### Directions for this task
Tell how many lines of the material below hold "makes". The reply is that number alone.

### Source data
Start of Block

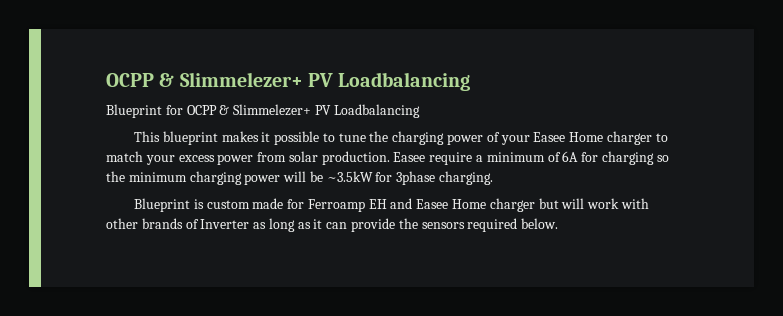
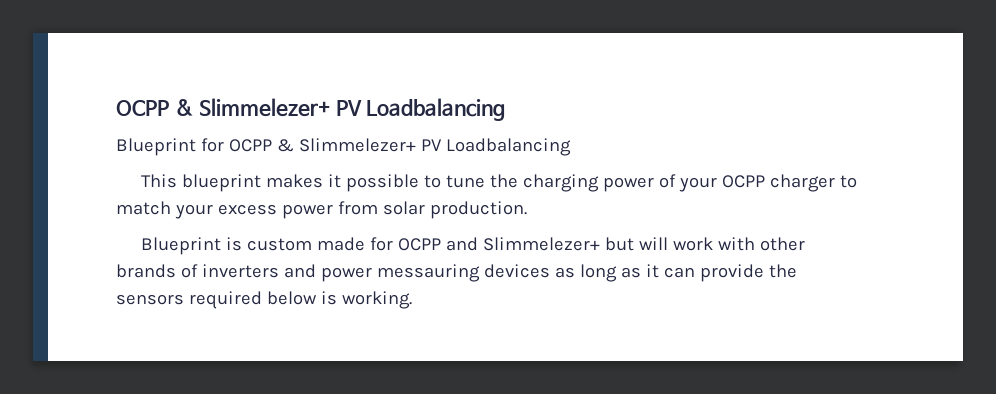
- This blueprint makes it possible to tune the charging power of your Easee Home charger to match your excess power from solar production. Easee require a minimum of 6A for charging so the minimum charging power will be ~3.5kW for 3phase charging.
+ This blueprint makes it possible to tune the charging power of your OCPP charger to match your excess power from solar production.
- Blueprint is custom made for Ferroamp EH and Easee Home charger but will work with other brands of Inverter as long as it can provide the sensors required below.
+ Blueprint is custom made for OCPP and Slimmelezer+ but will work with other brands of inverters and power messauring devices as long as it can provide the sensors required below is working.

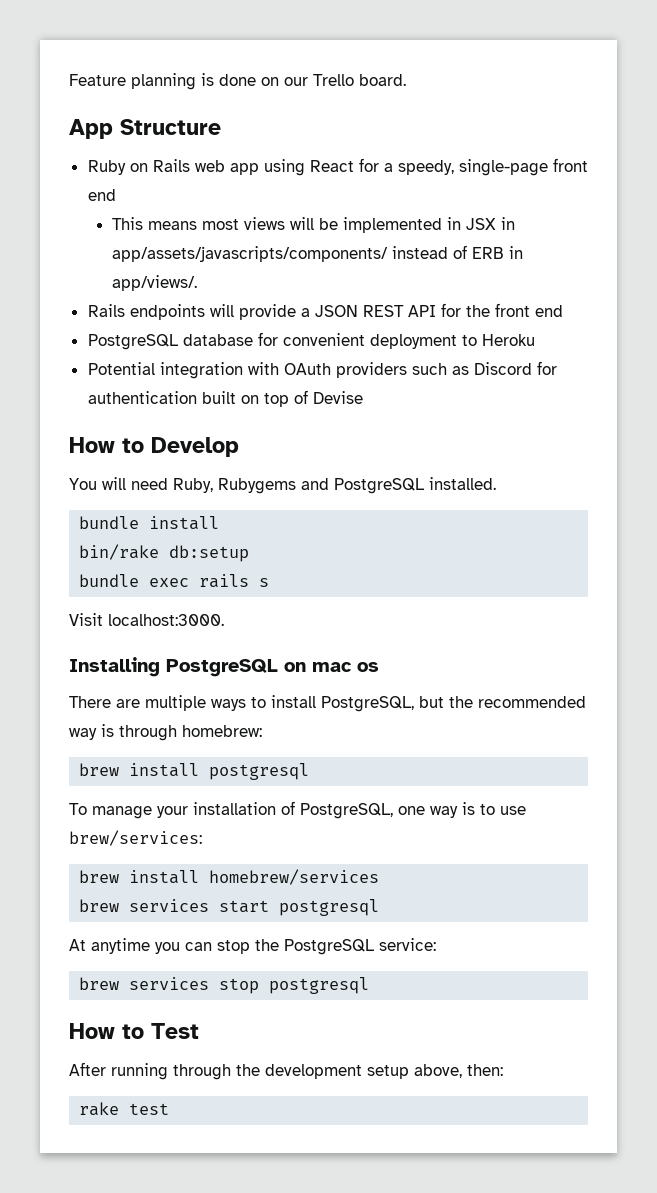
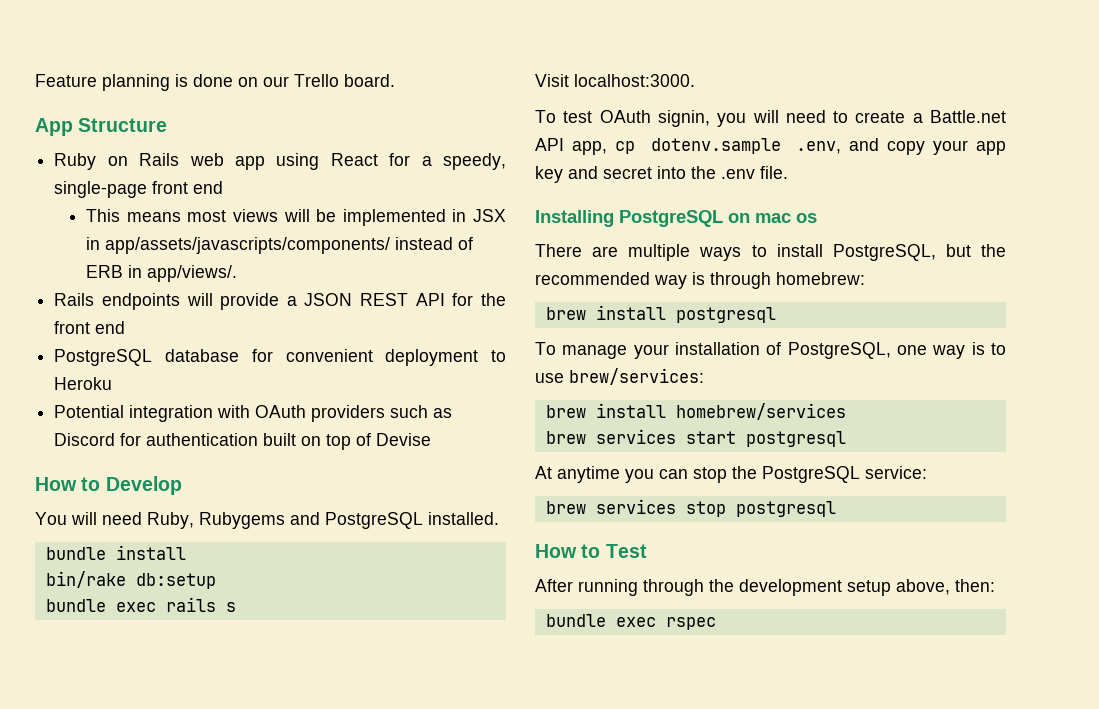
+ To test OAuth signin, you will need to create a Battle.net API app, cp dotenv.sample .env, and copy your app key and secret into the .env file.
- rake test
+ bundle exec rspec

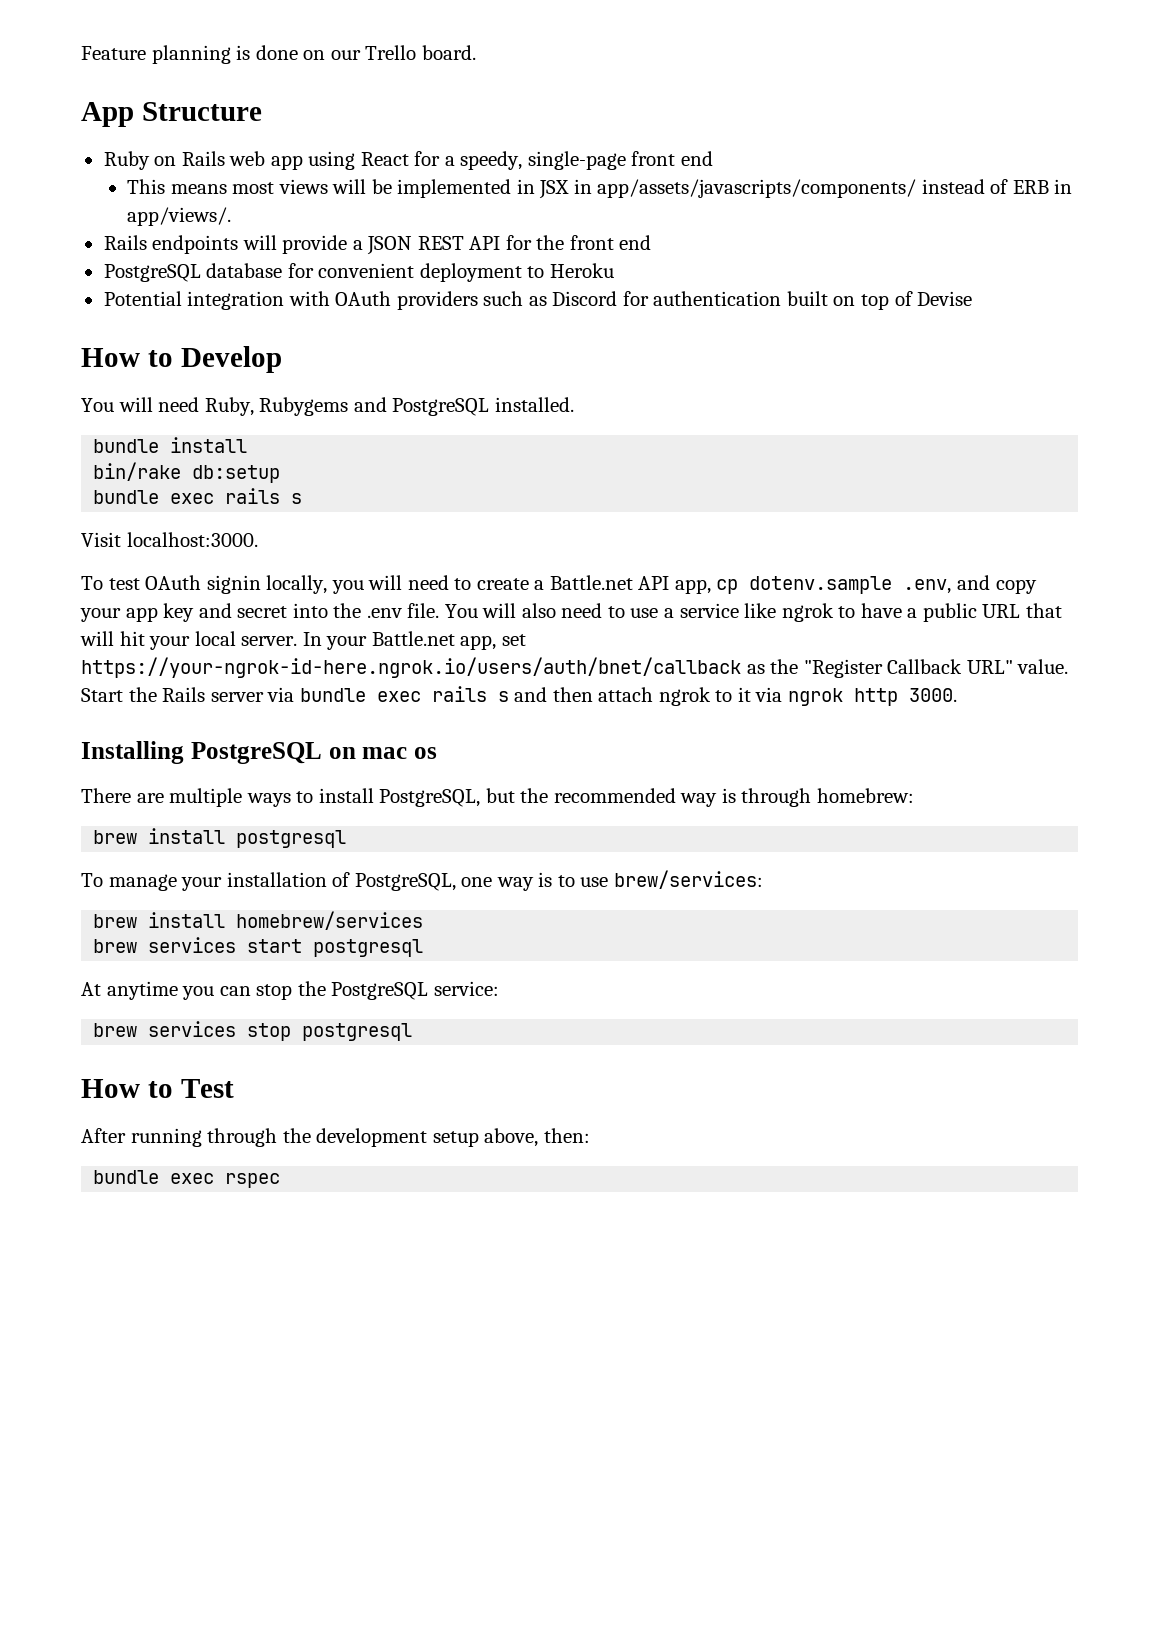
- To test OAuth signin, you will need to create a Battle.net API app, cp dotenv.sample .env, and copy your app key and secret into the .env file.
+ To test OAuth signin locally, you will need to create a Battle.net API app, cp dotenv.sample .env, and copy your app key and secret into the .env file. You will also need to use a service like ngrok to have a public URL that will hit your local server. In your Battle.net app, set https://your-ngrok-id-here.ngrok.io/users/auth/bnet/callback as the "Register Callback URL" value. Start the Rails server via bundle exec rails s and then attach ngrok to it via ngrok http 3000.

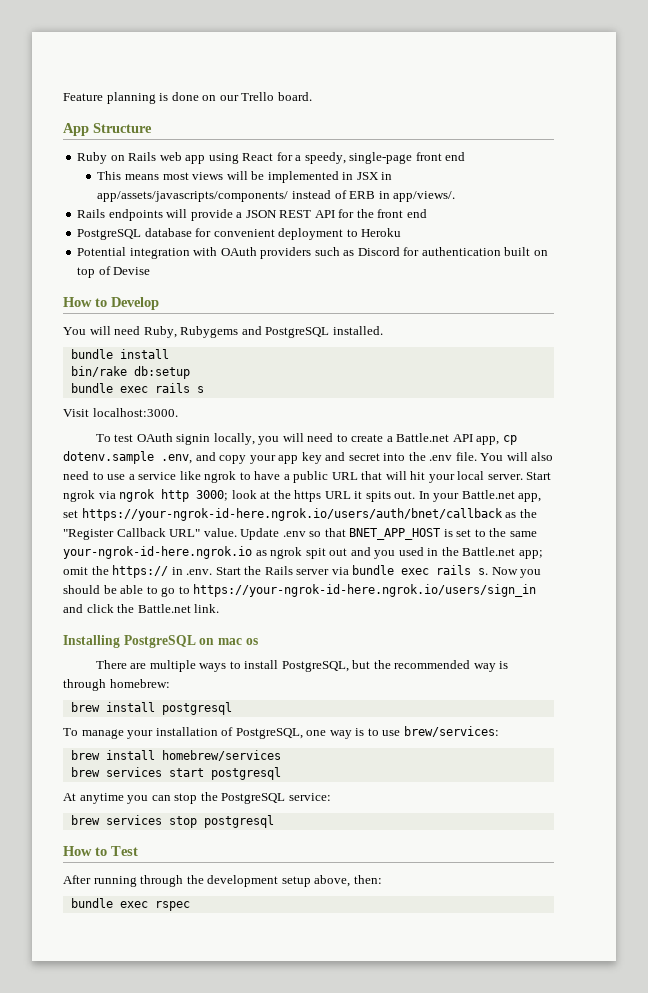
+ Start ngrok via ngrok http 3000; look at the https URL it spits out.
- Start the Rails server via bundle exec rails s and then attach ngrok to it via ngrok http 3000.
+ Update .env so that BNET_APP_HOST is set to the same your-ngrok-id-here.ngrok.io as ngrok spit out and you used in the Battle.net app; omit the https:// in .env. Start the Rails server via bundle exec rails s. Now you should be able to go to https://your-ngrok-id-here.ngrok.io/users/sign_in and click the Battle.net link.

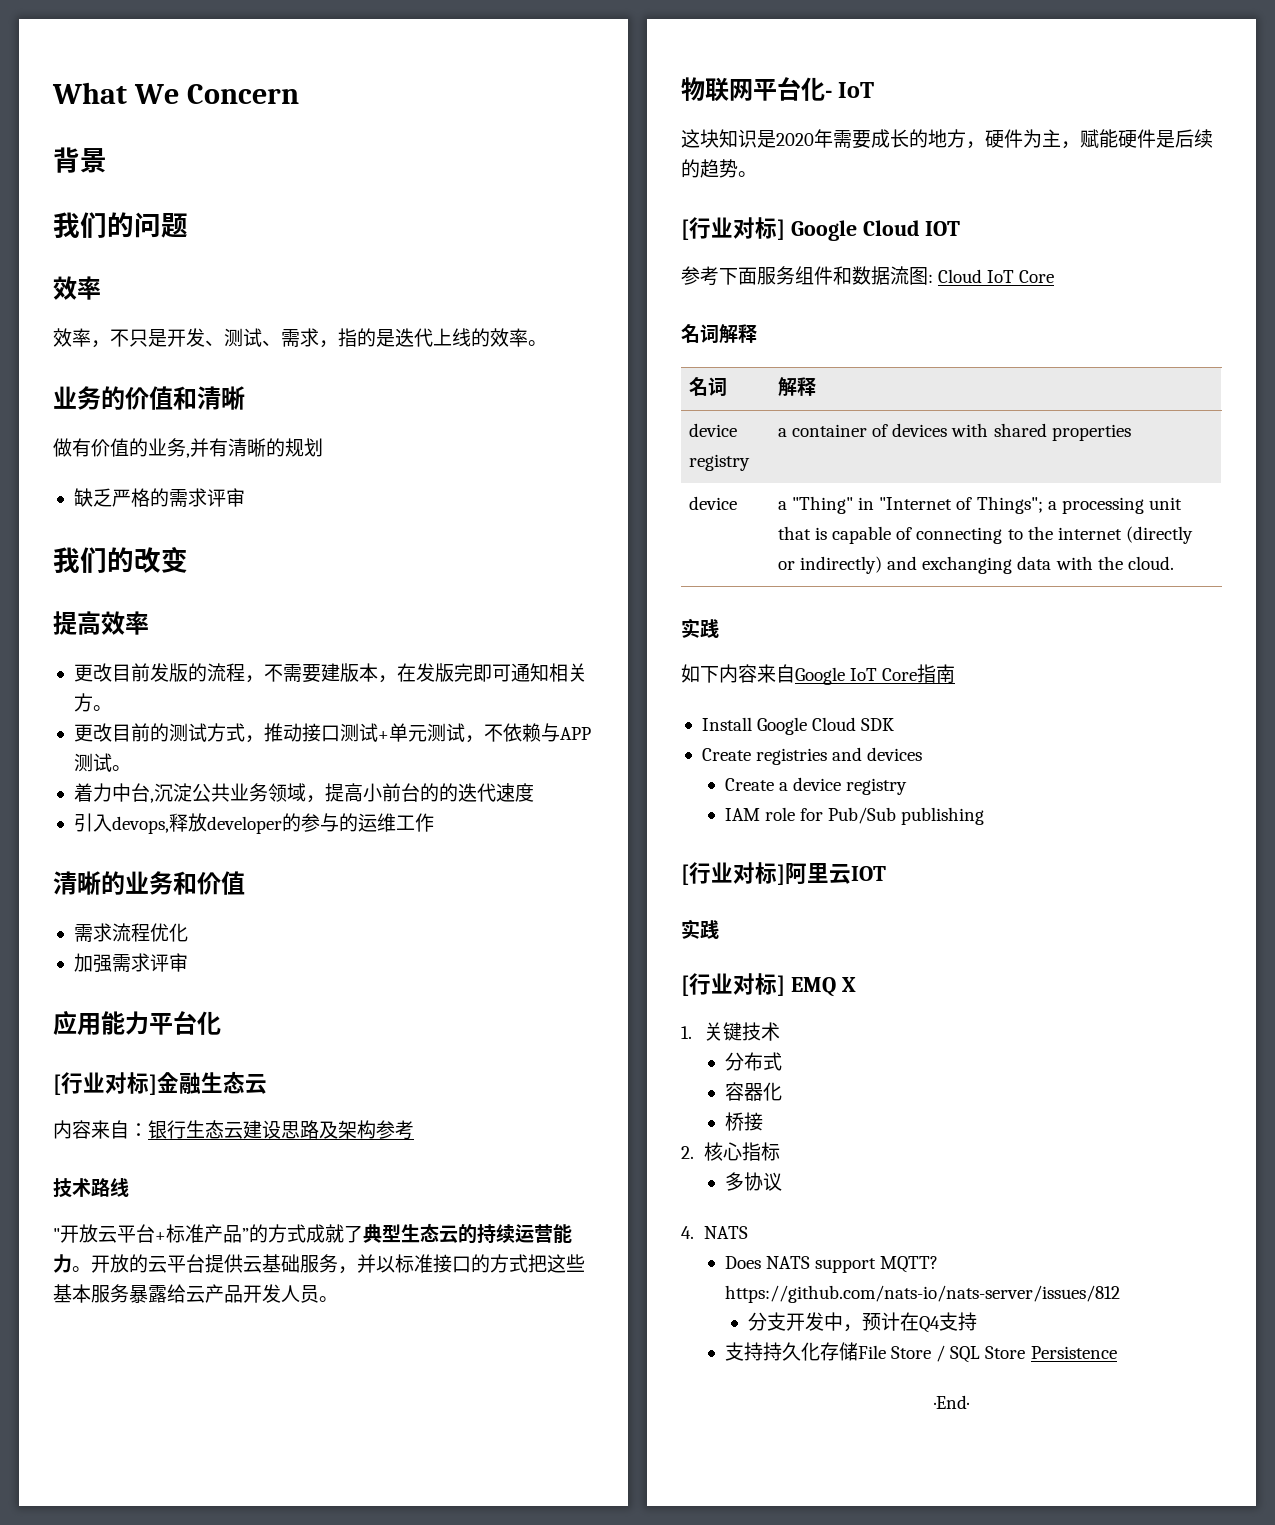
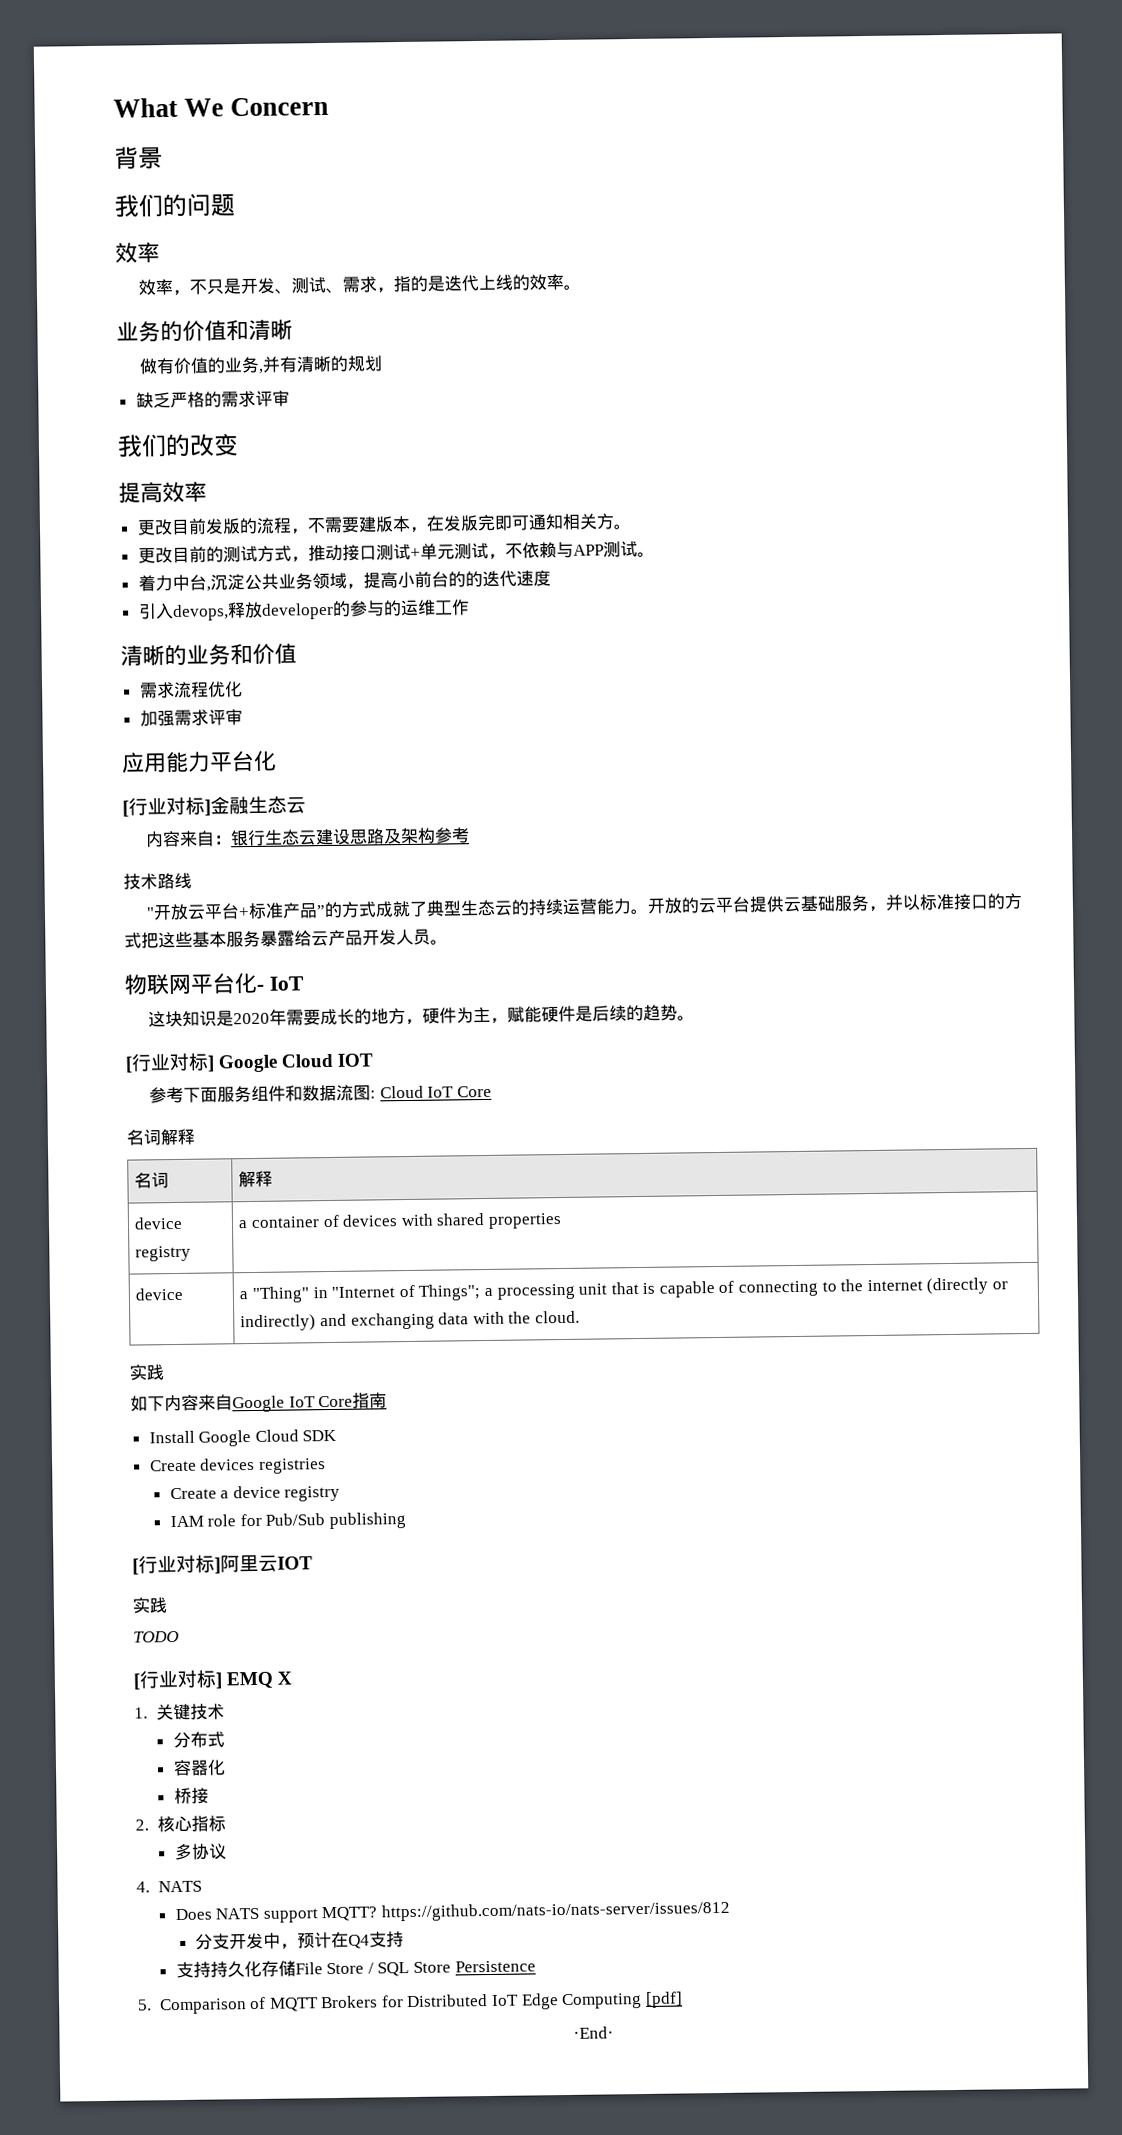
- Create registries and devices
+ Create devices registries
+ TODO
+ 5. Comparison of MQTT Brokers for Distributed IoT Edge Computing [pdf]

End of Block

### Result
2